(Beginning of Material to process)

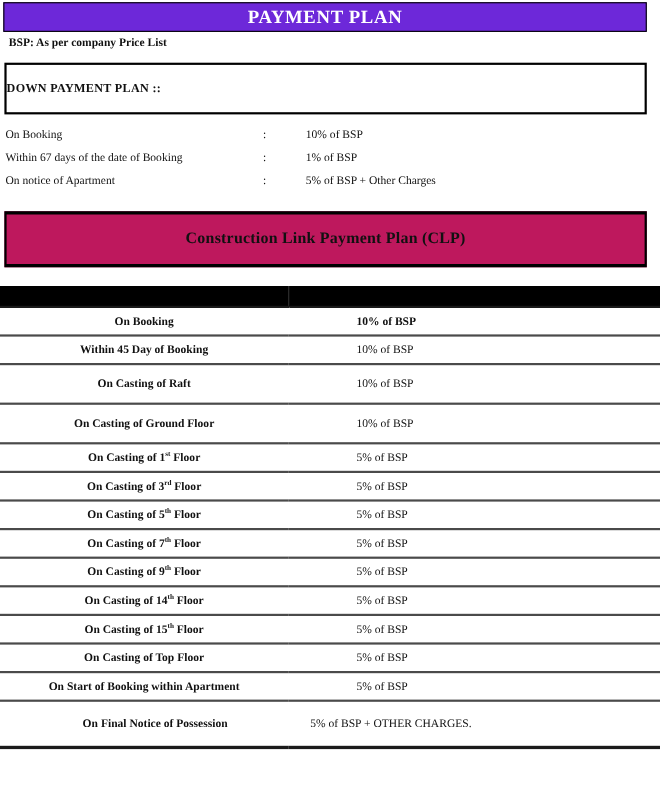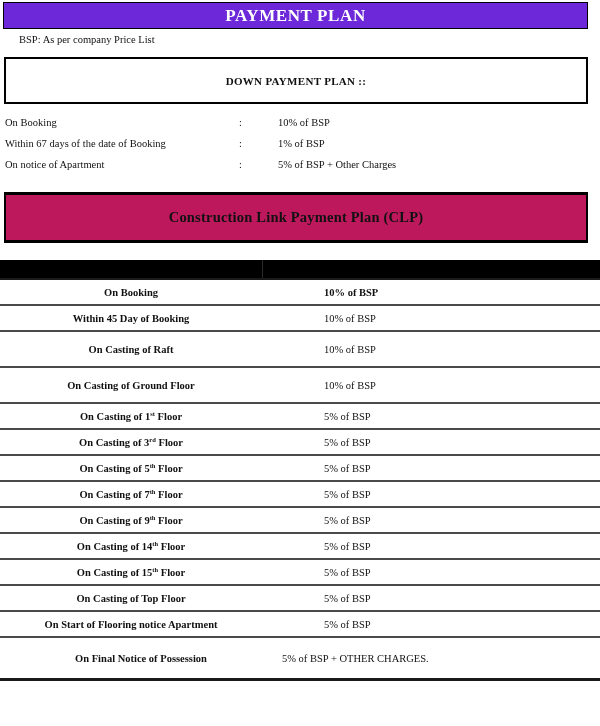--- a/index.html
+++ b/index.html
@@ -40,10 +40,10 @@
   
   .bsp-note {
     position: absolute;
-    left: 19px;
+    left: 8px;
     top: 34px;
     font-size: 10.5px;
-    font-weight: normal;
+    font-weight: bold;
     white-space: nowrap;
   }
 

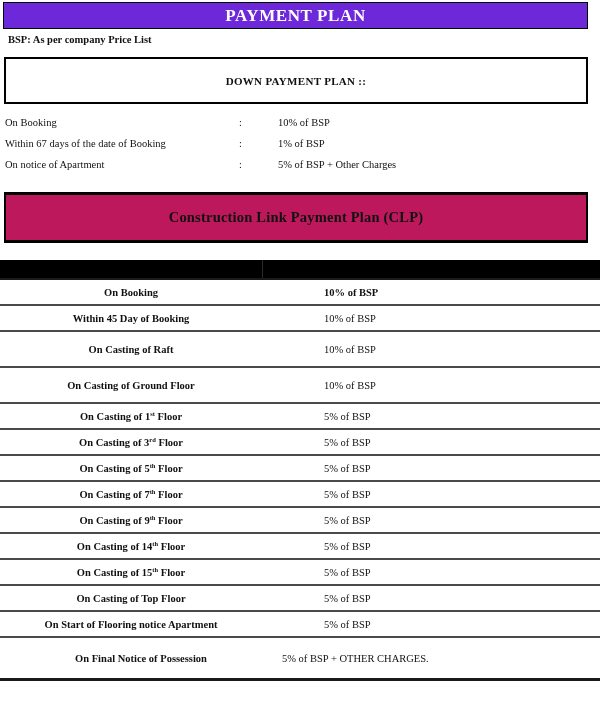--- a/index.html
+++ b/index.html
@@ -59,7 +59,6 @@
     background: #ffffff;
     display: flex;
     align-items: center;
-    justify-content: center;
   }
   .dpp-box .dpp-heading {
     font-size: 11px;

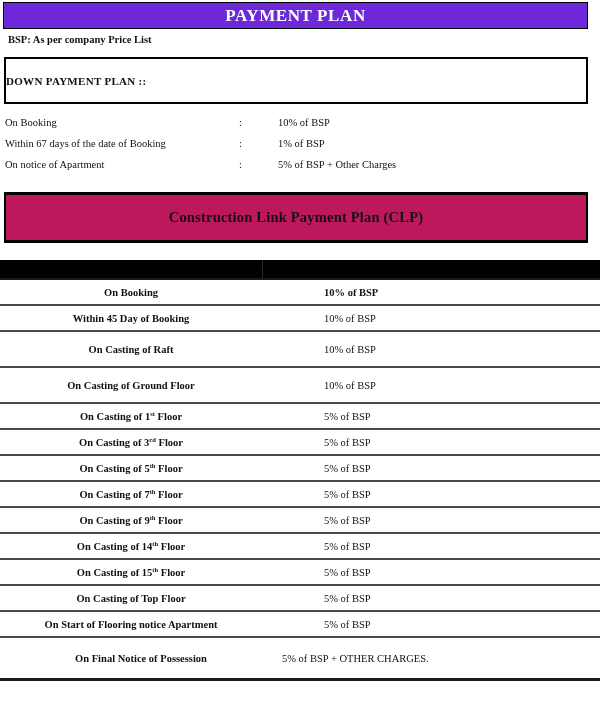--- a/index.html
+++ b/index.html
@@ -297,7 +297,7 @@
     </tr>
 
     <tr>
-      <td class="stage-cell"><span>On Start of Flooring notice Apartment</span></td>
+      <td class="stage-cell"><span>On Start of Booking within Apartment</span></td>
       <td class="amount-cell">5% of BSP</td>
     </tr>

(End of Material to process)

To do
All lines with the word "center" must be located in the data and copied.

Exercise result
     align-items: center;
-    justify-content: center;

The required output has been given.